There has been some bad news with regards to solar power, mainly that there is a chance that the savings you are supposed to make by installing such a system could decrease by around 50%. Fortunately, you can do something to prevent this. You can minimize solar risk with energy storage. In fact you can even reverse it.
The greatest solar risk, at the minute, is solar deflation. Essentially, the world of solar power is changing, and this means that people don’t know whether or not to invest in solar power systems anymore. This is unfortunate, because there is a need to change the traditional supply and demand. Furthermore, solar power isn’t just about saving money, it is also about saving the planet!
Solar energy storage is critical to the widespread expansion of solar energy generation. Because the solar resource is intermittent, storage is key to both ensuring sufficient energy to meet demand, most notably after sundown each evening and also for improved grid functionality.

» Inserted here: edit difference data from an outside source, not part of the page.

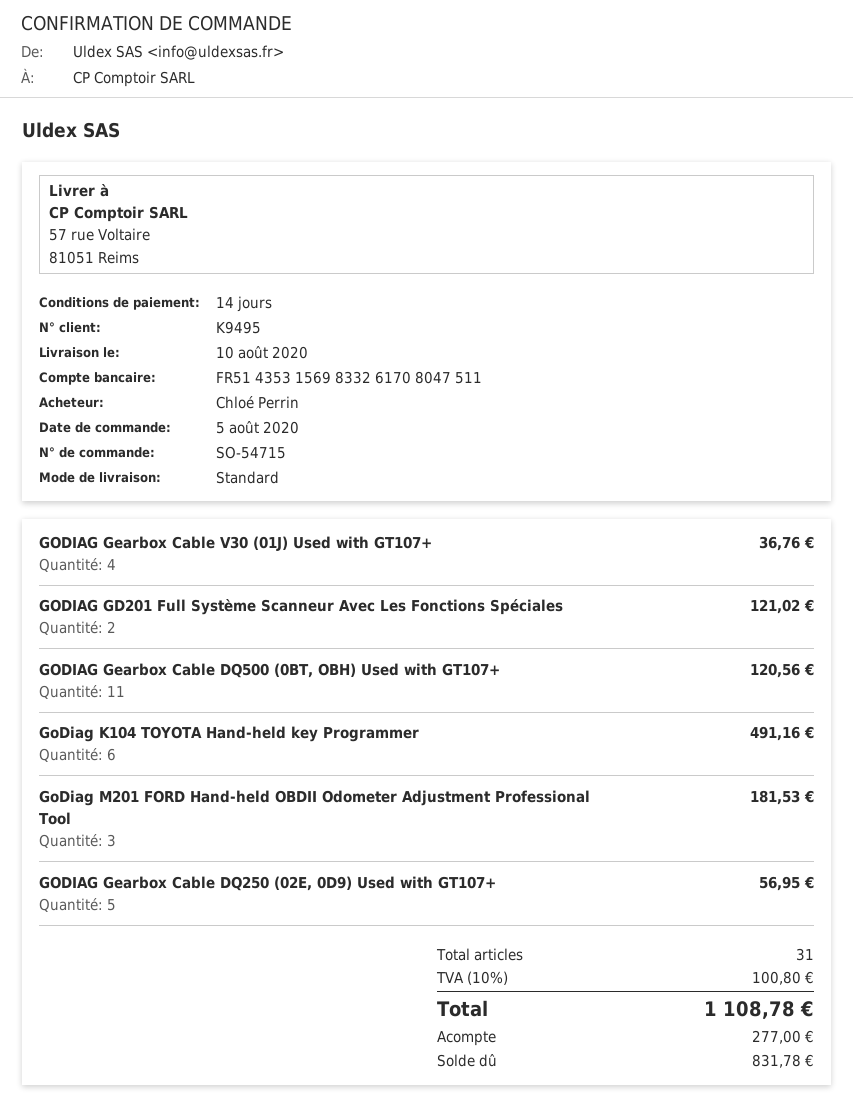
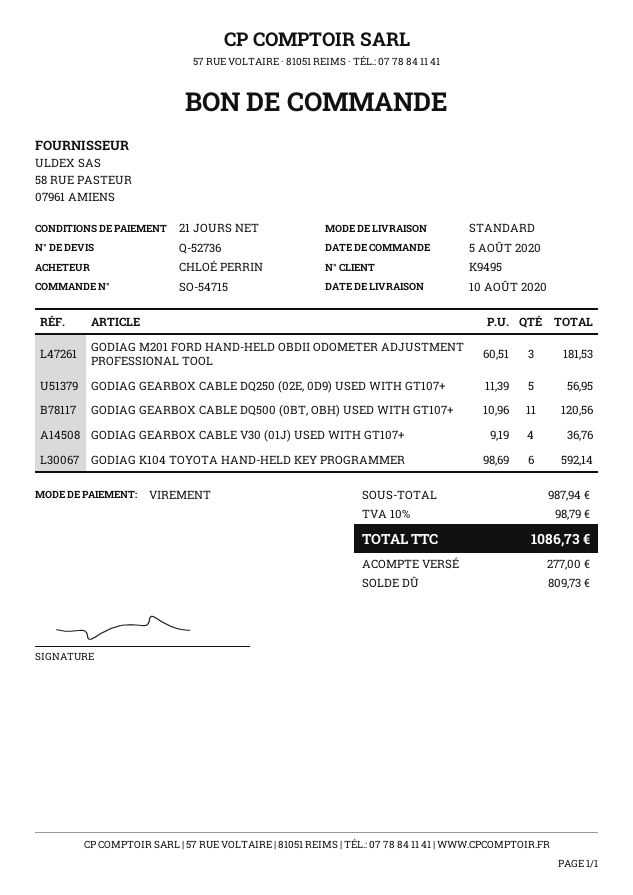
payment terms: 14 days -> 21 days
GODIAG GD201 Full Système Scanneur Avec Les Fonctions Spéciales: 2 for 121.02 -> none
GoDiag K104 TOYOTA Hand-held key Programmer: 6 for 491.16 -> 6 for 592.14
tax: 10% = 100.80 -> 10% = 98.79
total: 1108.78 -> 1086.73
balance: 831.78 -> 809.73

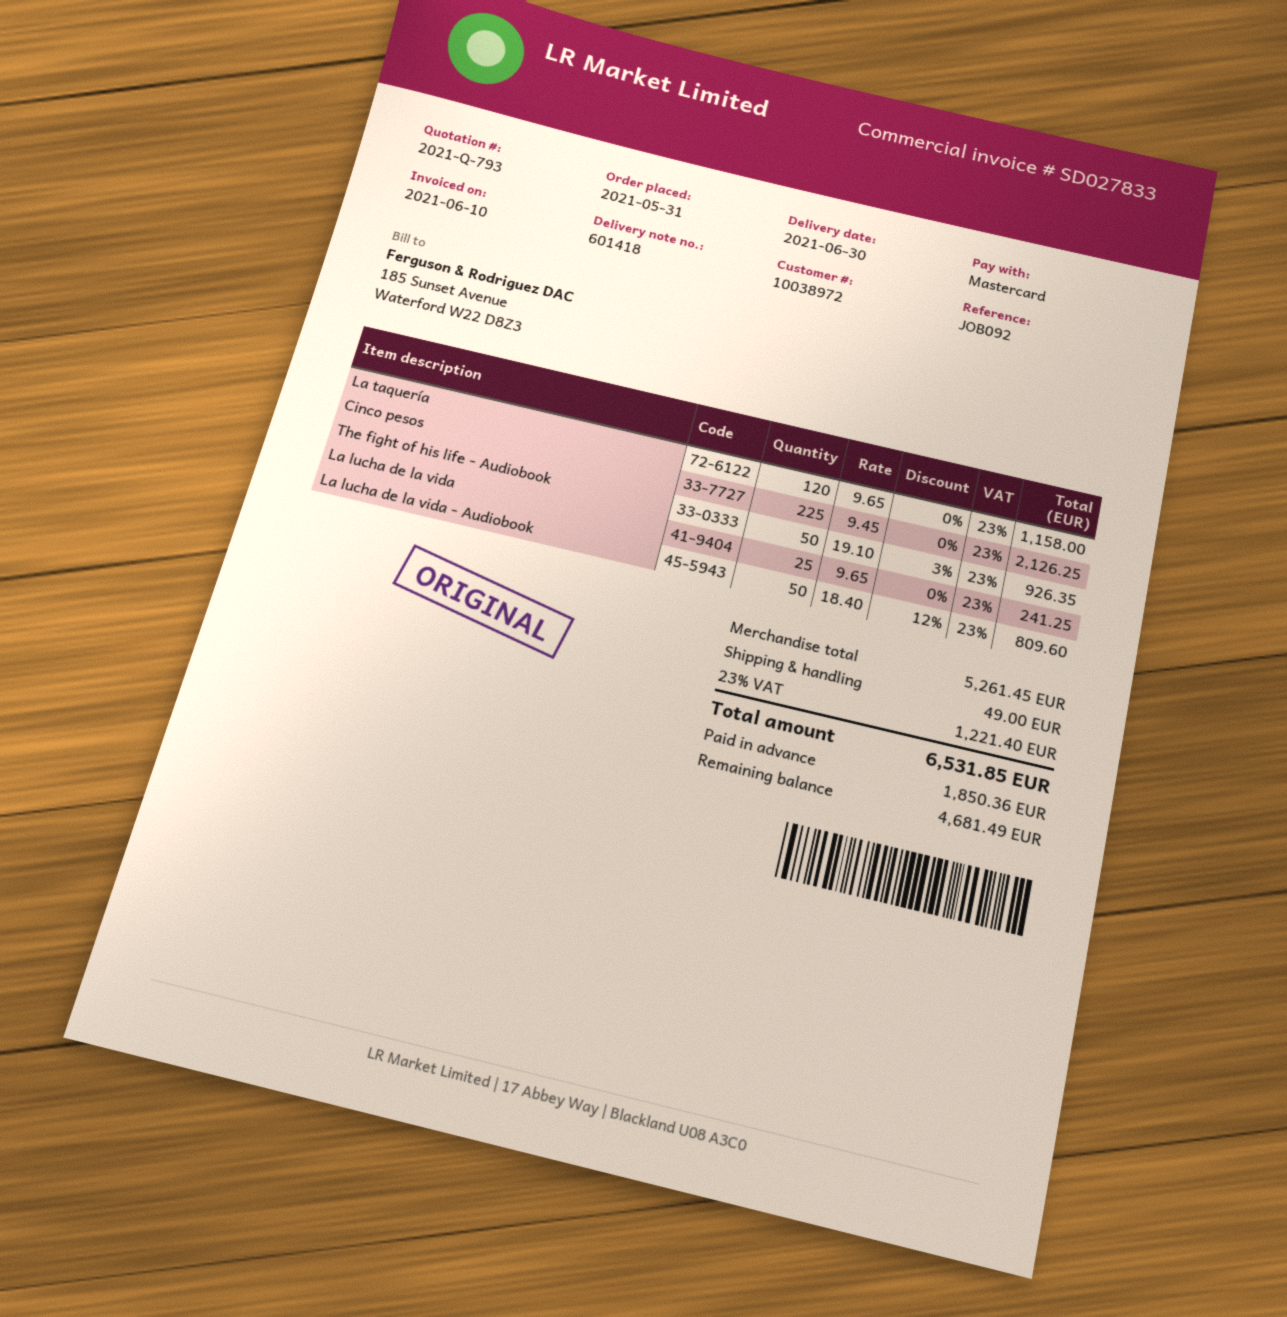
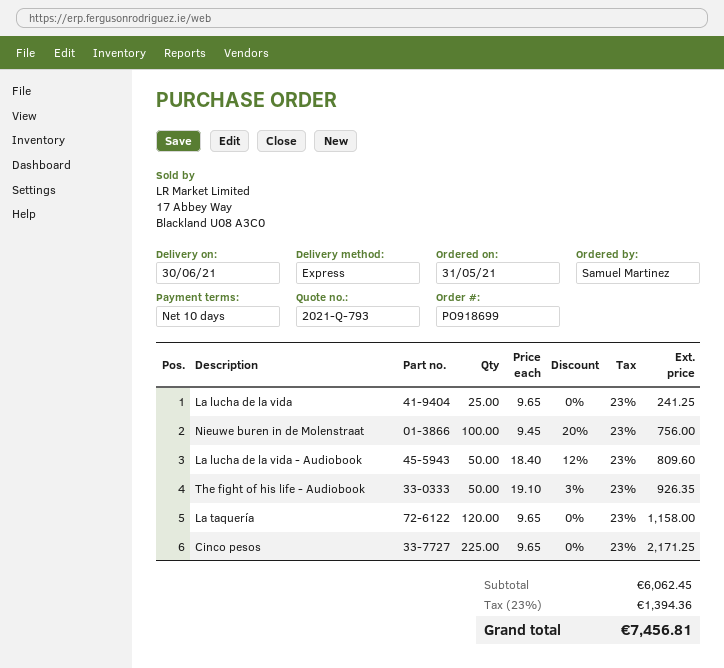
Cinco pesos: 225 x 9.45 = 2126.25 -> 225 x 9.65 = 2171.25
Nieuwe buren in de Molenstraat: none -> 100 x 9.45 - 20% = 756.00
subtotal: 5261.45 -> 6062.45
shipping: 49.00 -> none
tax: 23% = 1221.40 -> 23% = 1394.36
total: 6531.85 -> 7456.81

However, this is still a relatively new technology. Thus, both the investors and the IRS are still learning exactly how to structure the deals to ensure a given project meets the necessary criteria and risk is minimized.

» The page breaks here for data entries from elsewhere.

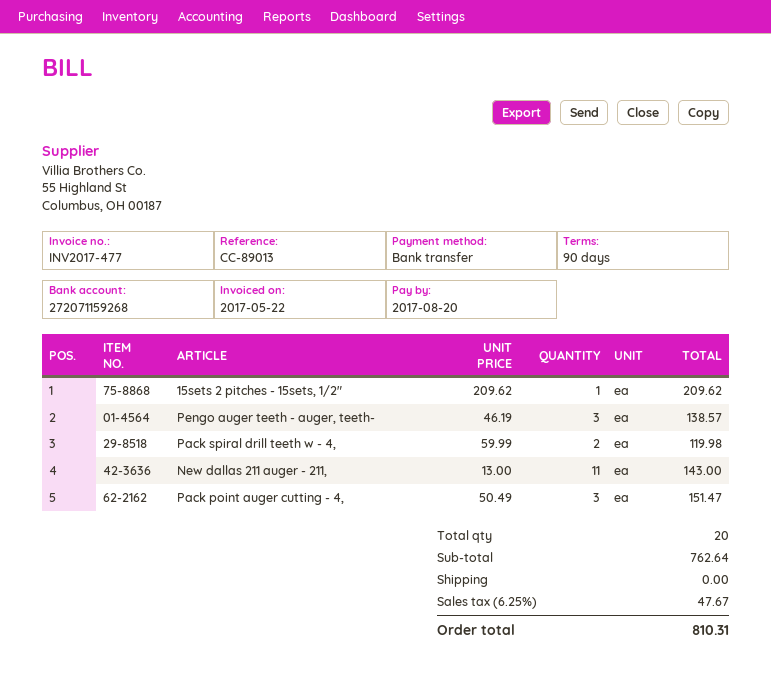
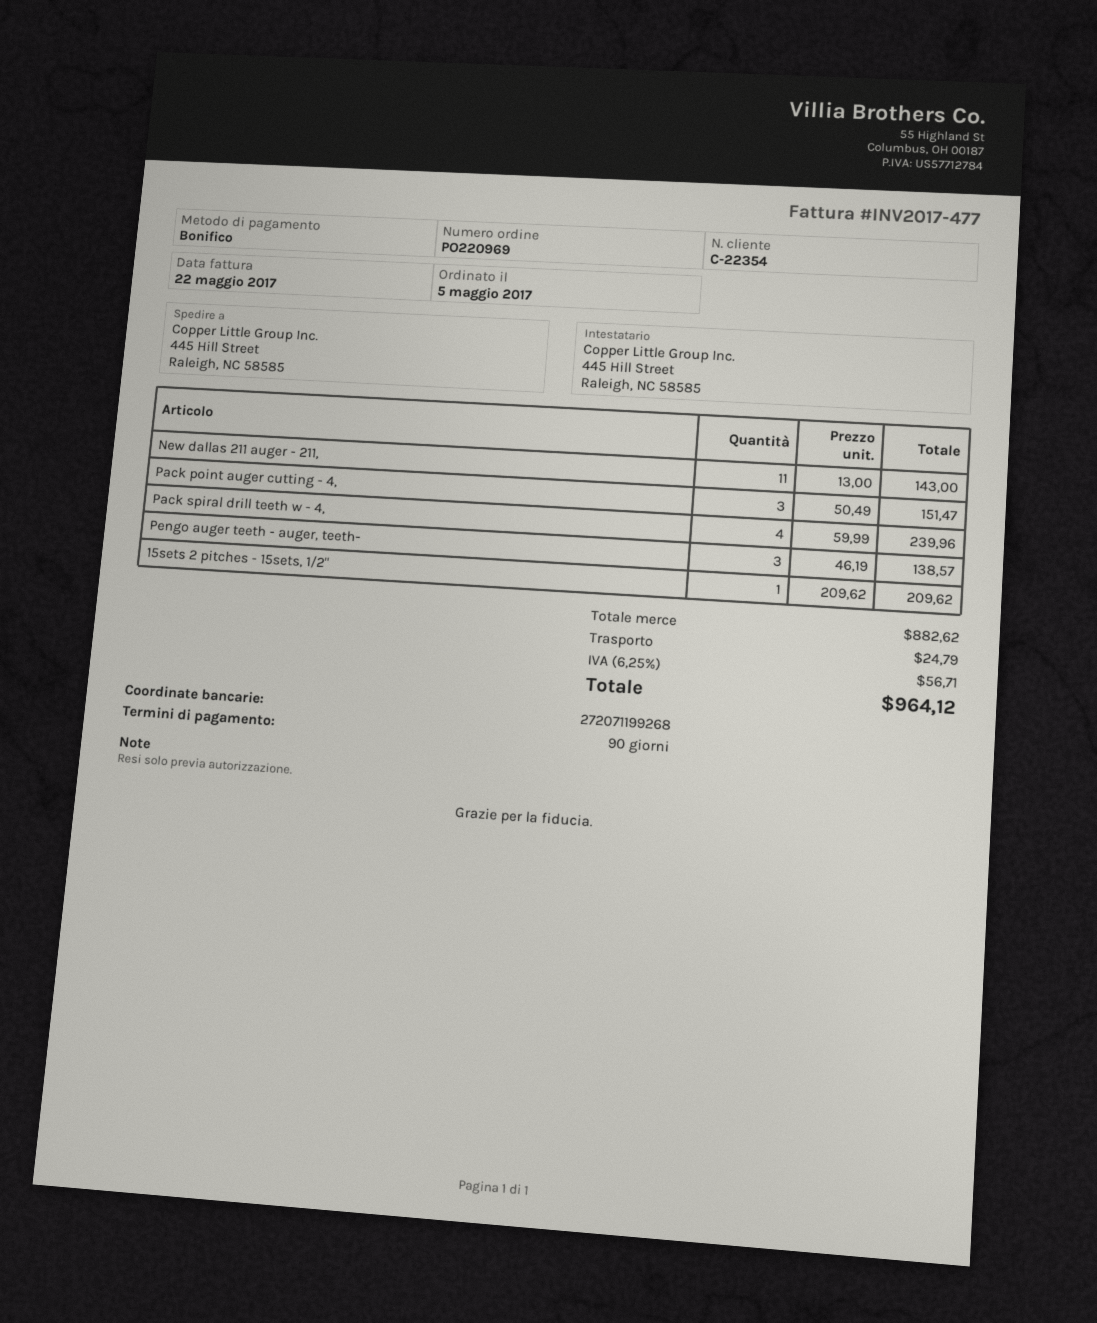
bank account: 272071159268 -> 272071199268
Pack spiral drill teeth w - 4,: 2 x 59.99 = 119.98 -> 4 x 59.99 = 239.96
subtotal: 762.64 -> 882.62
shipping: 0.00 -> 24.79
tax: 6.25% = 47.67 -> 6.25% = 56.71
total: 810.31 -> 964.12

Three Issues that Cause Solar Risk
At the same time, there are three new changes to policies and to utility rates, and these will create a significant risk, particularly on commercial properties. These are:
- Peak periods, which is when the price of electricity is higher, are now later during they day – when you no longer generate solar energy.
- Net metering will causes non-bypassable charges to be added on exported solar energy.
- Demand charges are being increased by utilities.
Put together, these three issues could lead to a 56% decline in the savings a commercial property owner, for instance in an affordable housing unit, could make. This, in turn, means that solar projects are no longer economically feasible on larger properties. The biggest issue is the change in the charges for utility demands, which is responsible for around half of all the losses on savings. The biggest problem with this is that a single cloudy day could make those reductions on savings even greater, ending up in costing people even more.